* Exercise brief: Starting with the line below that holds "can often transform" and stopping after the line that holds "html: <div>To generate", transcribe the lines exactly, leaving out all pictures.
(Entries provided)
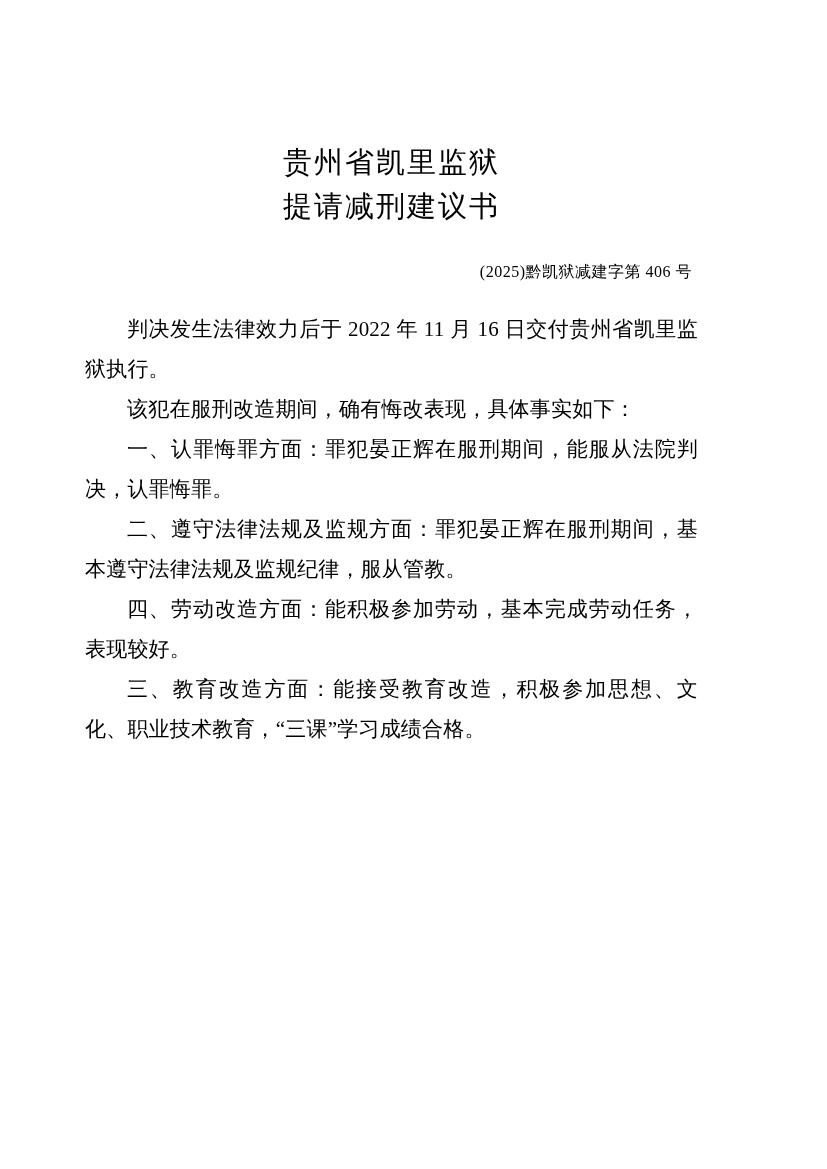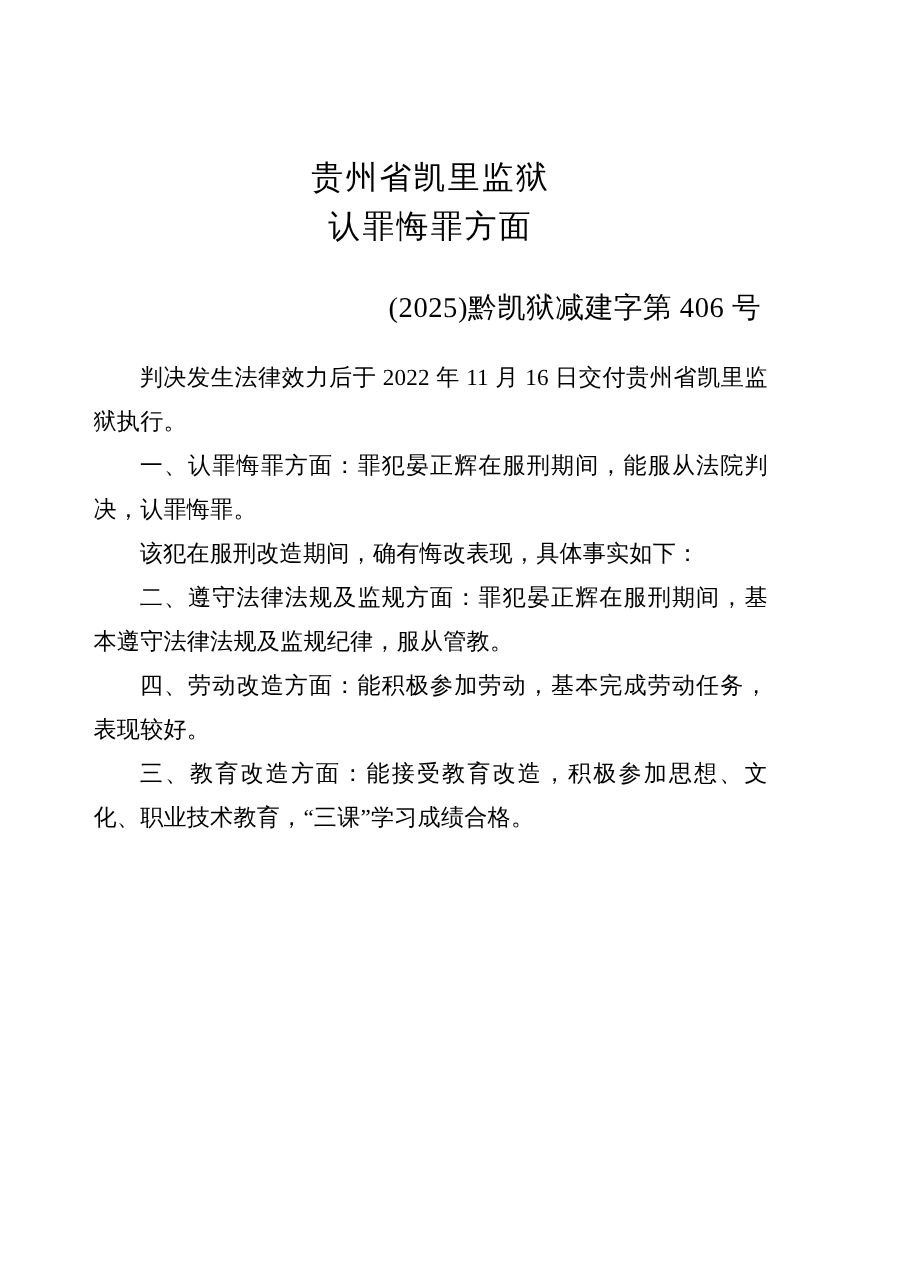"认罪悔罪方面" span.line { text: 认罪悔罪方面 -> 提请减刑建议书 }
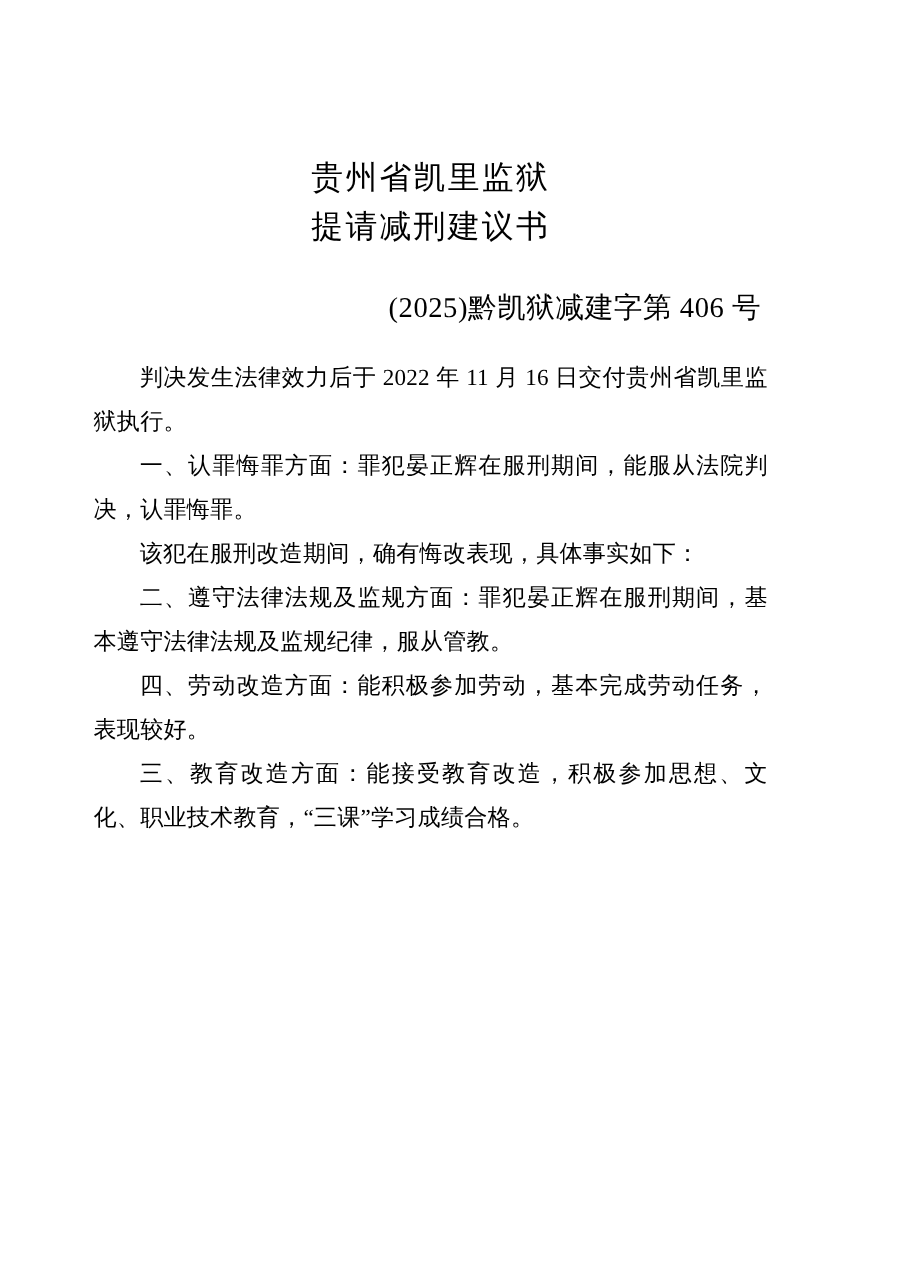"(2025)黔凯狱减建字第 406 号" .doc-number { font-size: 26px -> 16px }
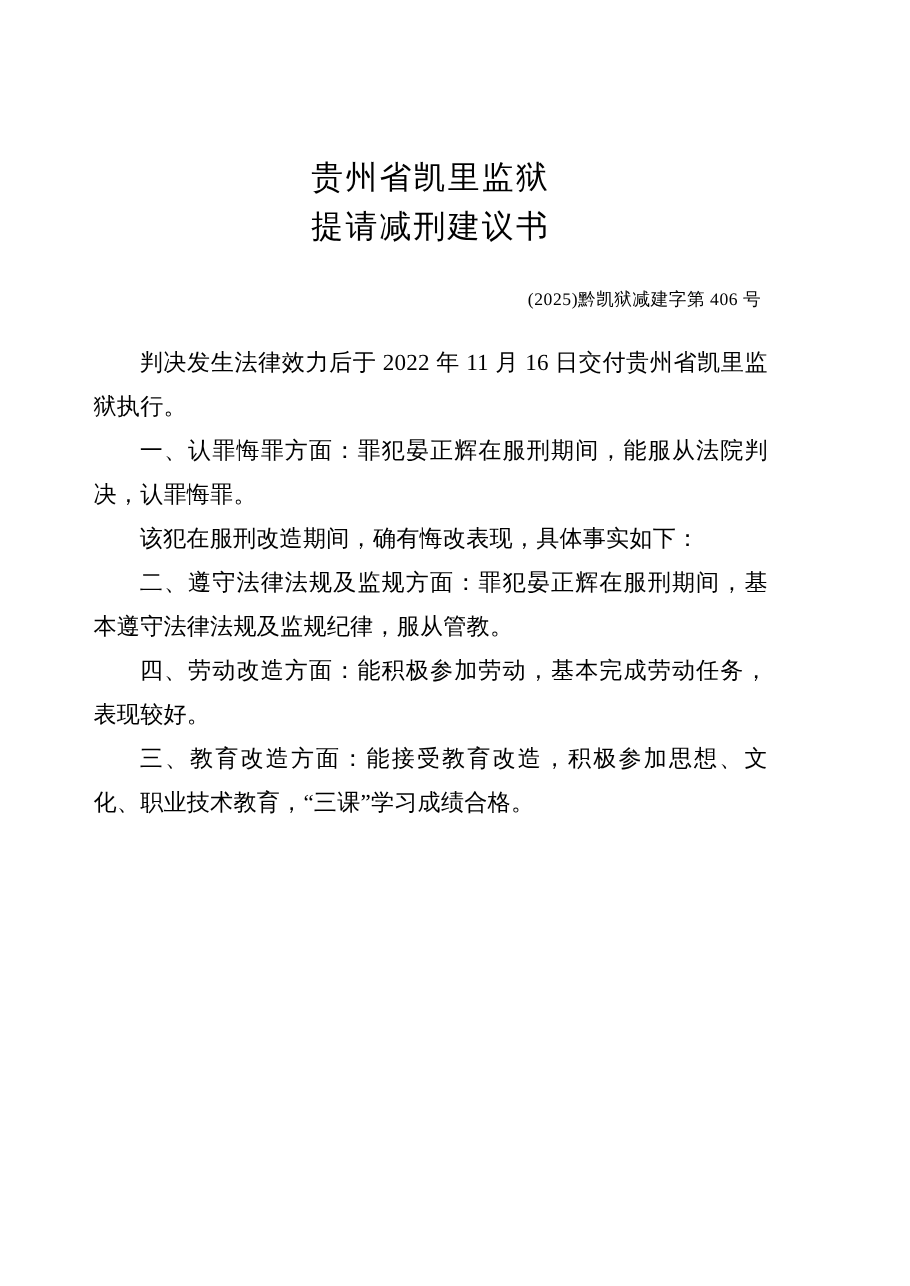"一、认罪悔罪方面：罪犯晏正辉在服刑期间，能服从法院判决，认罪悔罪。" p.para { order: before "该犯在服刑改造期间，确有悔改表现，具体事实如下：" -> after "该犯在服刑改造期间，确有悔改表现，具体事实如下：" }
(End Entries provided)
(Entries provided)
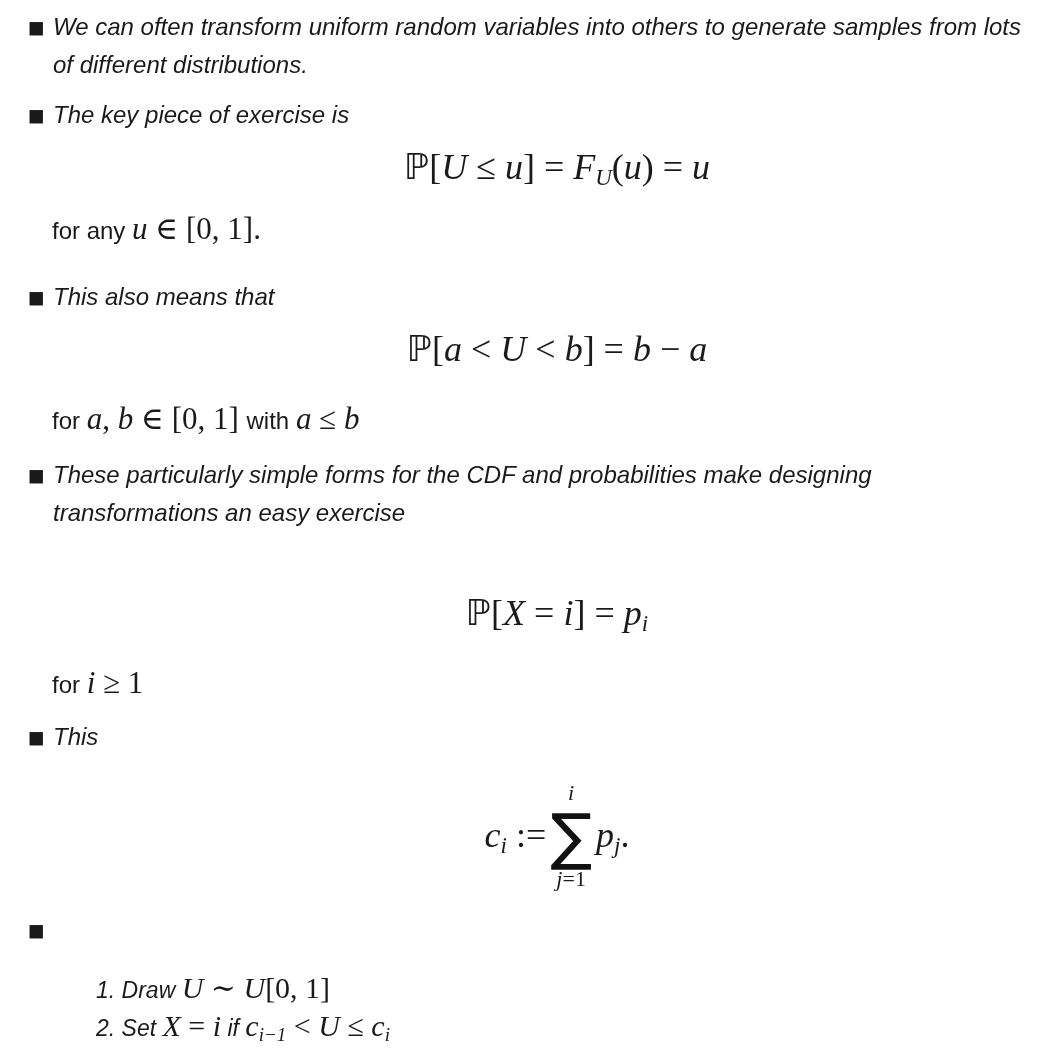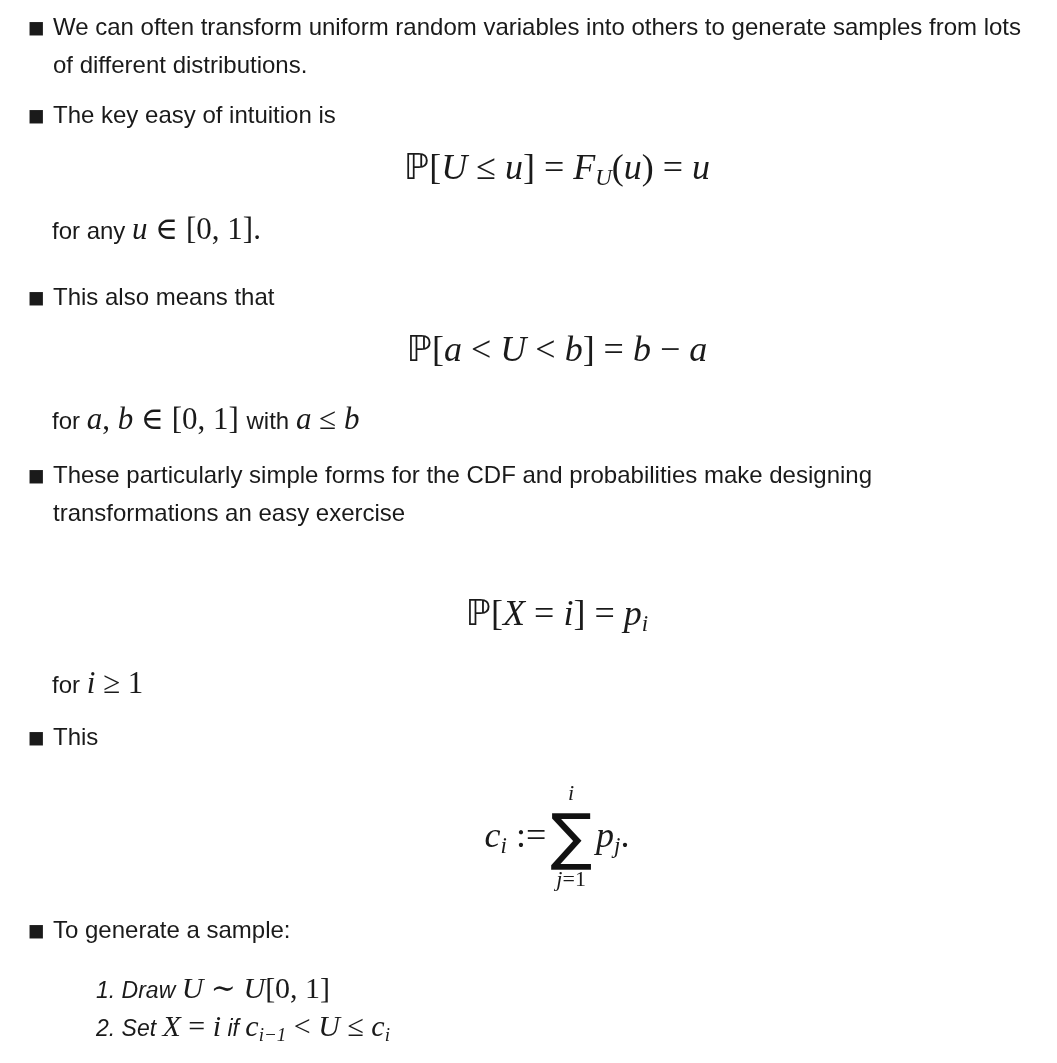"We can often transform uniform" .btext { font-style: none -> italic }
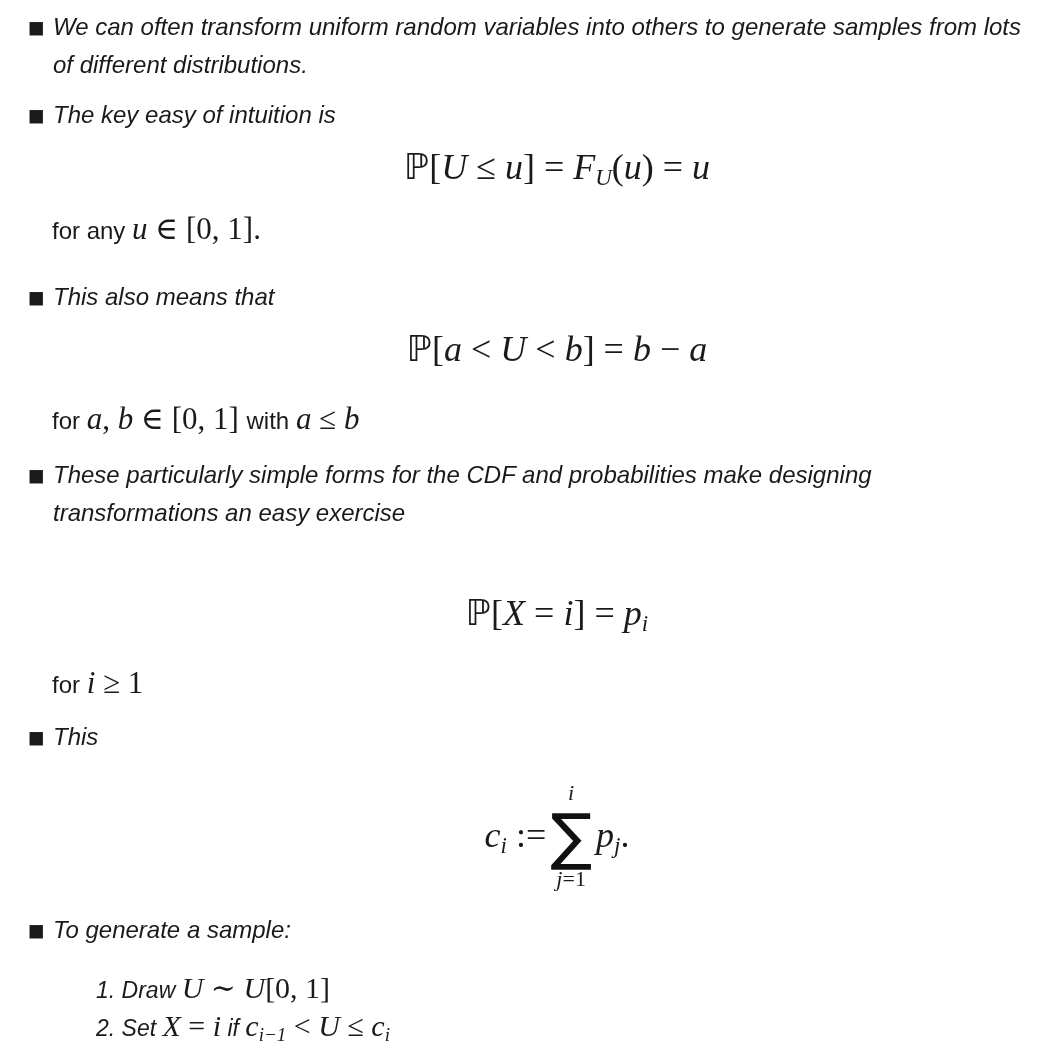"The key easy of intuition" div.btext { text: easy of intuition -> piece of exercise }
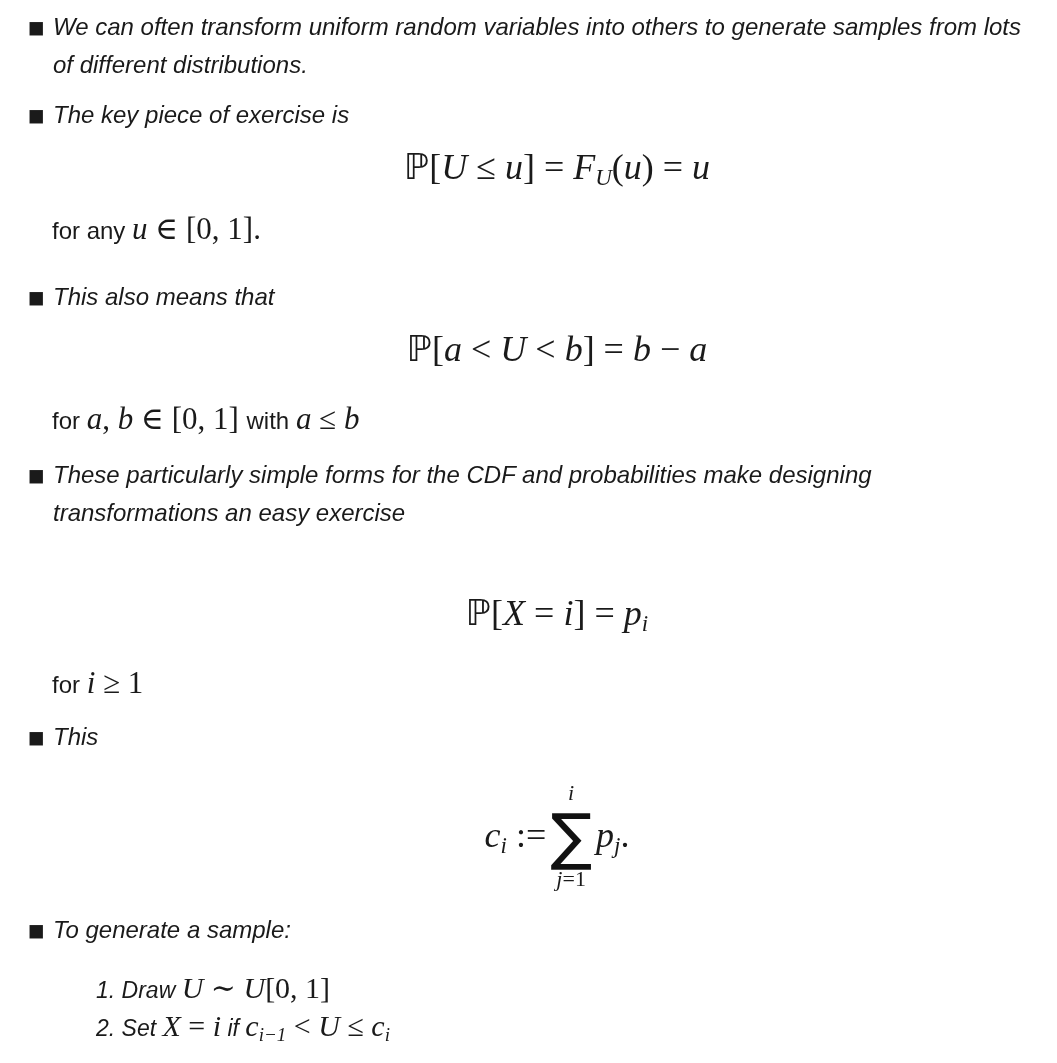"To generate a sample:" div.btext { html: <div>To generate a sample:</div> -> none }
(End Entries provided)
* Answer:
"We can often transform uniform" .btext { font-style: none -> italic }
"The key easy of intuition" div.btext { text: easy of intuition -> piece of exercise }
"To generate a sample:" div.btext { html: <div>To generate a sample:</div> -> none }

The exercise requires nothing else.